►

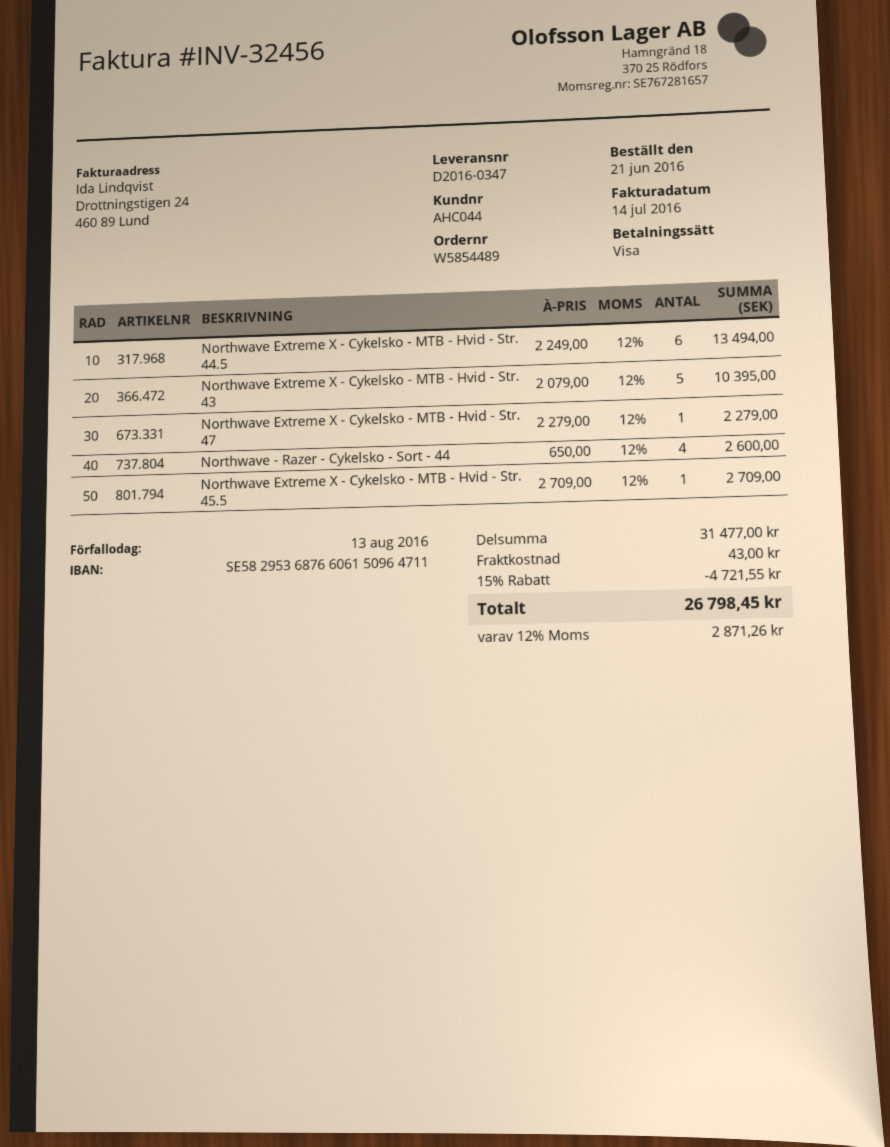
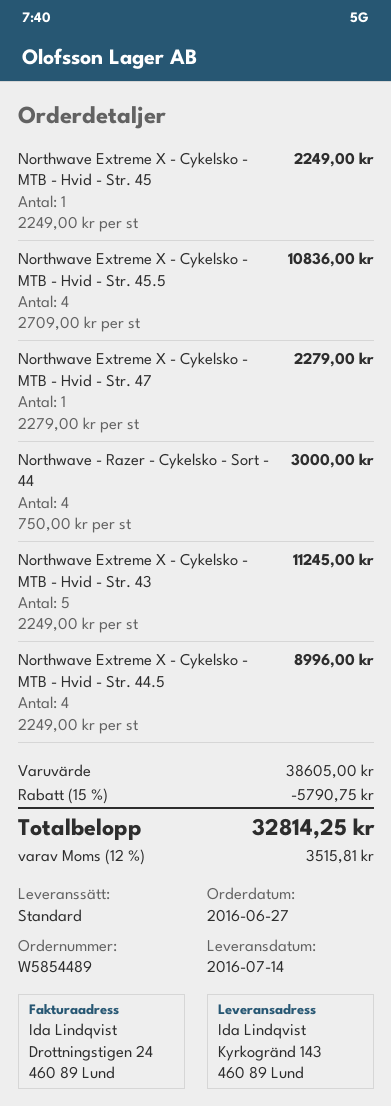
order date: 2016-06-21 -> 2016-06-27
Northwave Extreme X - Cykelsko - MTB - Hvid - Str. 44.5: 6 x 2249.00 = 13494.00 -> 4 x 2249.00 = 8996.00
Northwave Extreme X - Cykelsko - MTB - Hvid - Str. 43: 5 x 2079.00 = 10395.00 -> 5 x 2249.00 = 11245.00
Northwave - Razer - Cykelsko - Sort - 44: 4 x 650.00 = 2600.00 -> 4 x 750.00 = 3000.00
Northwave Extreme X - Cykelsko - MTB - Hvid - Str. 45.5: 1 x 2709.00 = 2709.00 -> 4 x 2709.00 = 10836.00
Northwave Extreme X - Cykelsko - MTB - Hvid - Str. 45: none -> 1 x 2249.00 = 2249.00
subtotal: 31477.00 -> 38605.00
discount: 15% = 4721.55 -> 15% = 5790.75
shipping: 43.00 -> none
tax: 12% = 2871.26 -> 12% = 3515.81
total: 26798.45 -> 32814.25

◄

**Task requirements**
Pictures in the records above are not copied; print everything else exactly.

**Solution for this problem**
order date: 2016-06-21 -> 2016-06-27
Northwave Extreme X - Cykelsko - MTB - Hvid - Str. 44.5: 6 x 2249.00 = 13494.00 -> 4 x 2249.00 = 8996.00
Northwave Extreme X - Cykelsko - MTB - Hvid - Str. 43: 5 x 2079.00 = 10395.00 -> 5 x 2249.00 = 11245.00
Northwave - Razer - Cykelsko - Sort - 44: 4 x 650.00 = 2600.00 -> 4 x 750.00 = 3000.00
Northwave Extreme X - Cykelsko - MTB - Hvid - Str. 45.5: 1 x 2709.00 = 2709.00 -> 4 x 2709.00 = 10836.00
Northwave Extreme X - Cykelsko - MTB - Hvid - Str. 45: none -> 1 x 2249.00 = 2249.00
subtotal: 31477.00 -> 38605.00
discount: 15% = 4721.55 -> 15% = 5790.75
shipping: 43.00 -> none
tax: 12% = 2871.26 -> 12% = 3515.81
total: 26798.45 -> 32814.25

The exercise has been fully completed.